*WORK REQUIRED*
All of the records that follow need to be copied word for word, without the pictures.

[DATA FOR THE TASK — start]

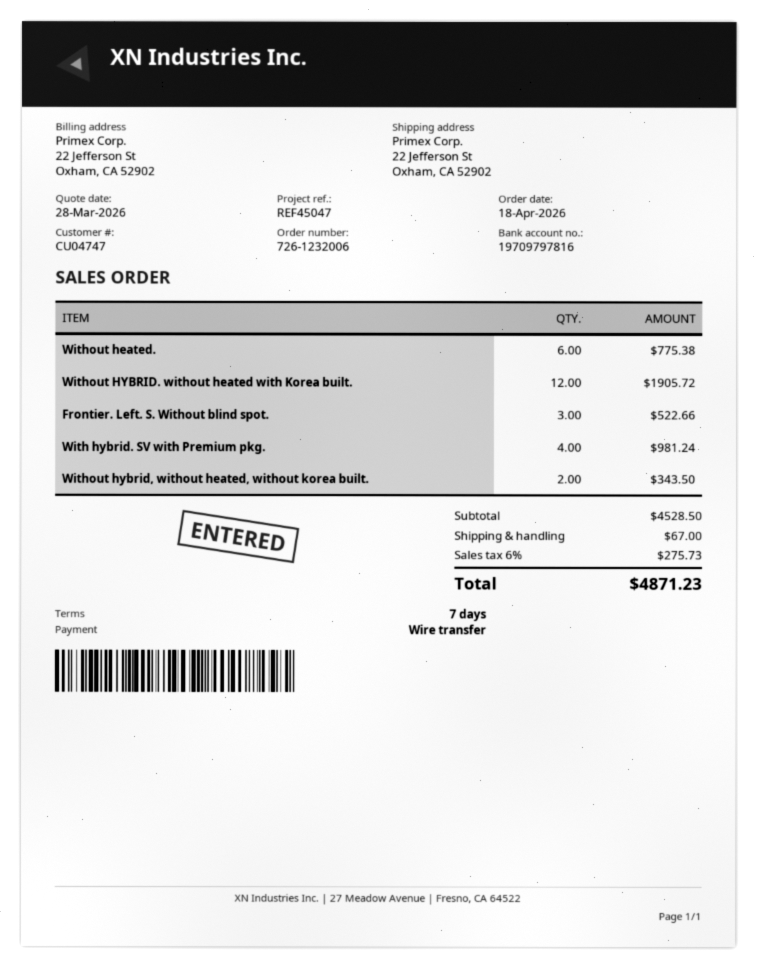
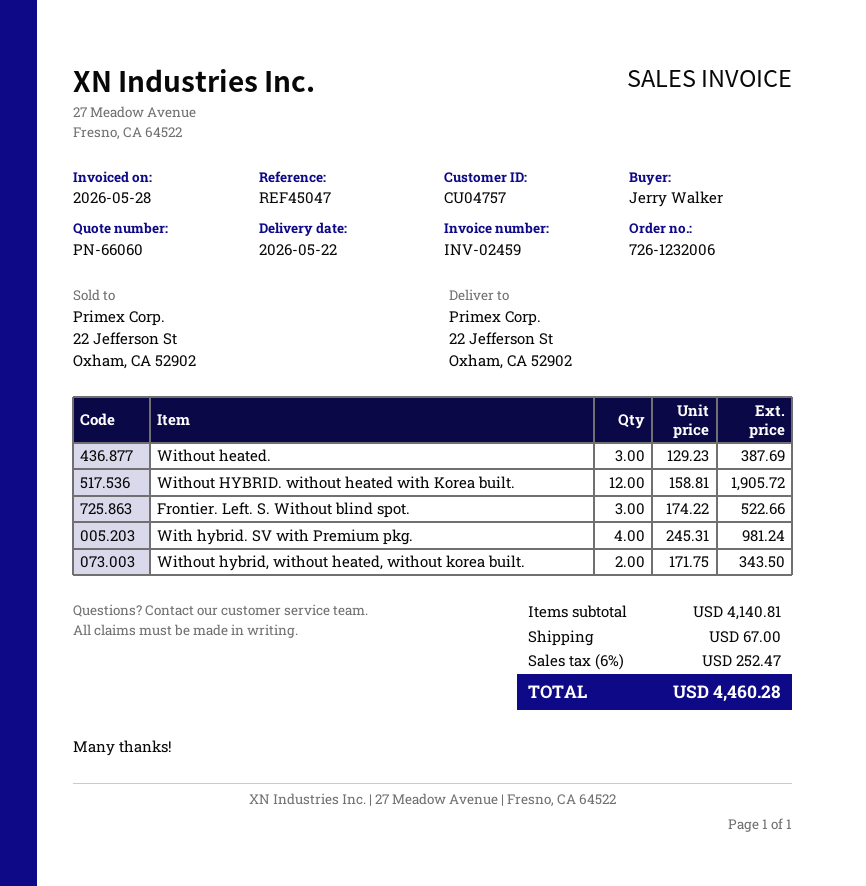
customer number: CU04747 -> CU04757
Without heated.: 6 for 775.38 -> 3 for 387.69
subtotal: 4528.50 -> 4140.81
tax: 6% = 275.73 -> 6% = 252.47
total: 4871.23 -> 4460.28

[DATA FOR THE TASK — finish]

*RESPONSE TO THE TASK*
customer number: CU04747 -> CU04757
Without heated.: 6 for 775.38 -> 3 for 387.69
subtotal: 4528.50 -> 4140.81
tax: 6% = 275.73 -> 6% = 252.47
total: 4871.23 -> 4460.28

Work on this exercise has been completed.